Her words are directed at me, but they also give Ci-do courage. As he kneels by his baby girl, I hide my face in A-ma’s skirt. Her hand on my shoulder feels like it weighs ten thousand kilos. The baby girl dies quicker than her brother, which doesn’t make it any less horrifying. If every living thing has a soul, as I’ve been taught, then didn’t Deh-ja’s twins have souls? If God created a tree to represent each and every Akha, have two trees now toppled in the spirit world? Shouldn’t we be hearing the echoing crashes, the sputtering of birds, the howling of startled monkeys? When A-ma finally lifts her hand, I feel so light that maybe I could float up to the ceiling, right through the thatch, and on to the stars.

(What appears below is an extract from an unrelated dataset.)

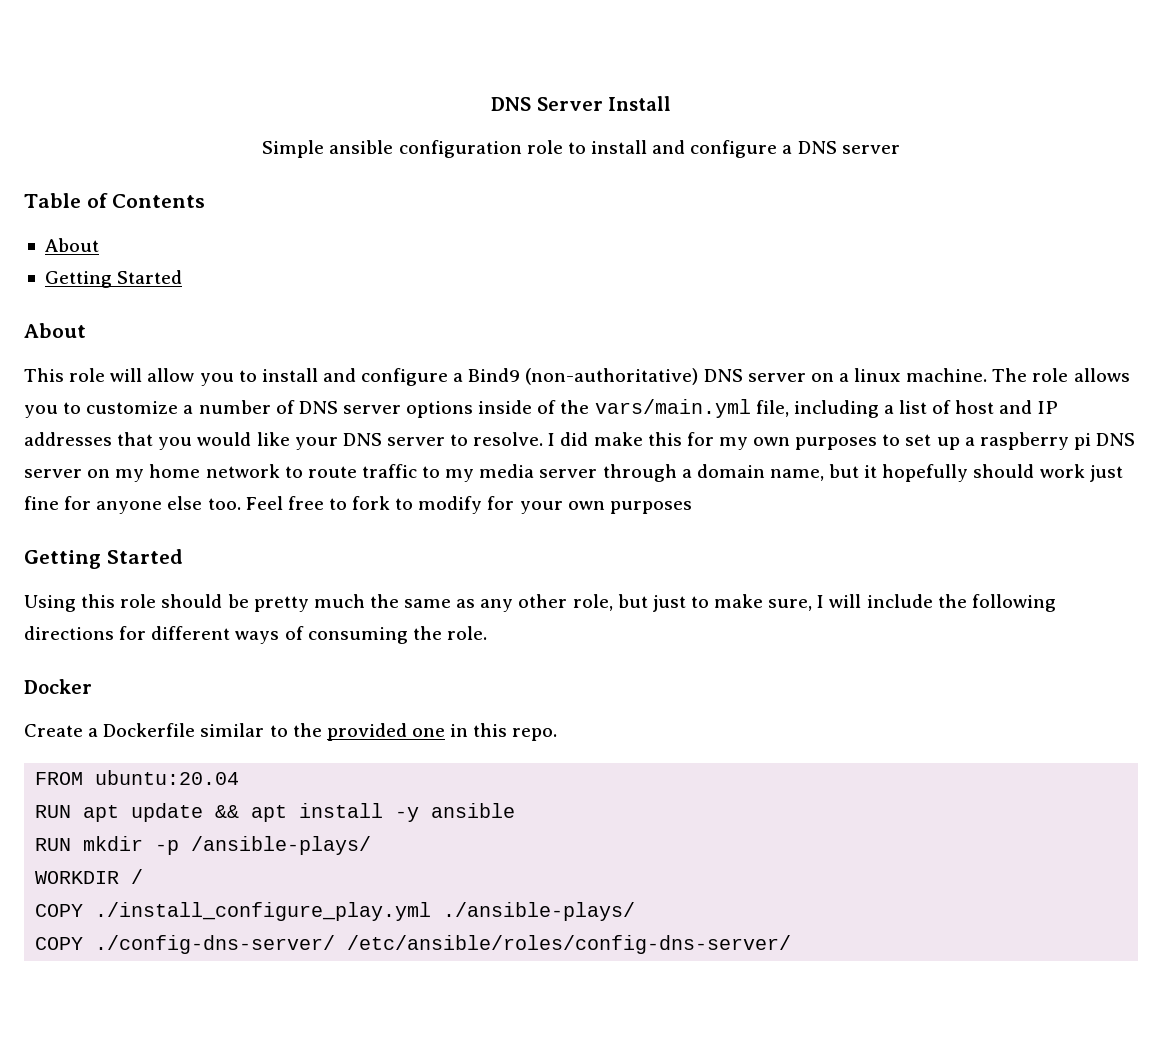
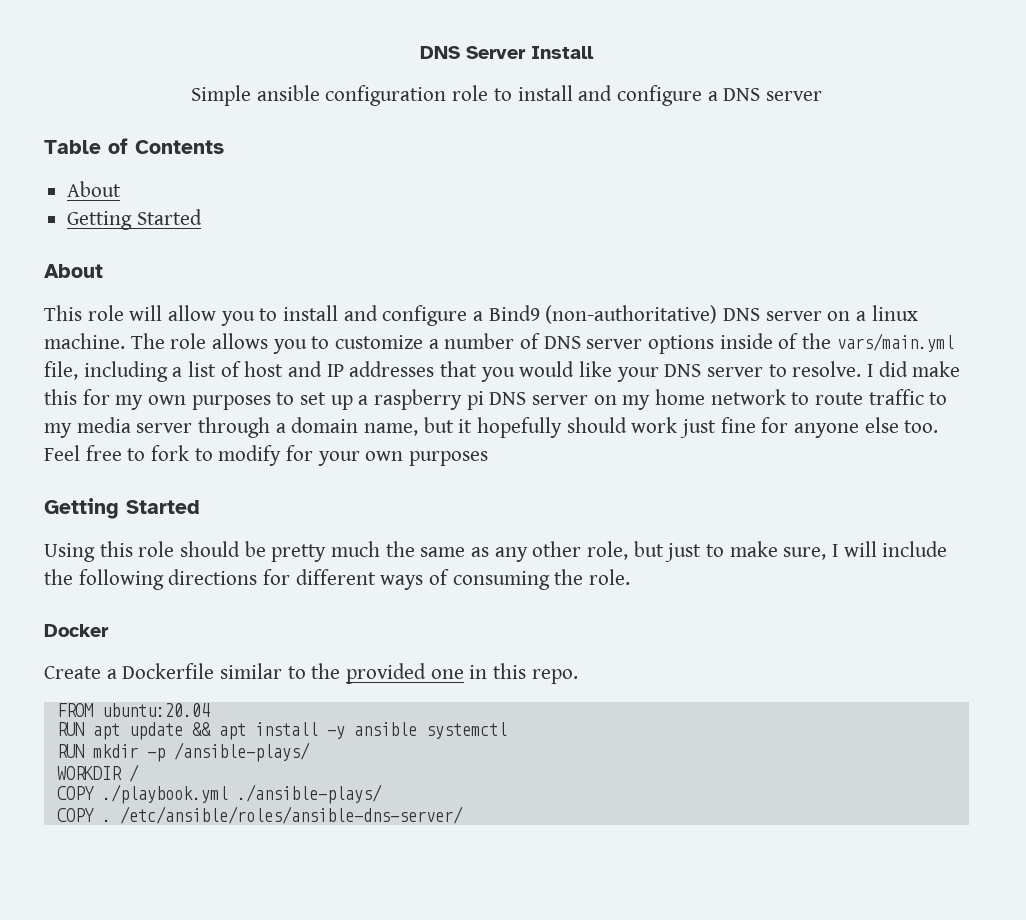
(516, 810) none -> [425,722,507,739] systemctl
[95,902,432,921] ./install_configure_play.yml -> [101,784,228,804] ./playbook.yml
[95,935,792,954] ./config-dns-server/ /etc/ansible/roles/config-dns-server/ -> [101,806,463,824] . /etc/ansible/roles/ansible-dns-server/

She reaches into her basket, removes a length of cloth, and gives it to Ci-do. He silently spools out the cloth, places the infants side by side, and rolls them up. How does he know what to do? How has he known what to do for any of this?
“Ci-do, repair your face!” A-ma demands. “When you go outside, you must show our neighbors how angry—furious—you are at the spirits, who’ve allowed this hideous occurrence to curse you and your family. It is custom. Following it will help you.”
He roughly wipes the tears from his cheeks with the backs of his hands. Then he nods to his wife, tucks the bundle under his arm, and leaves.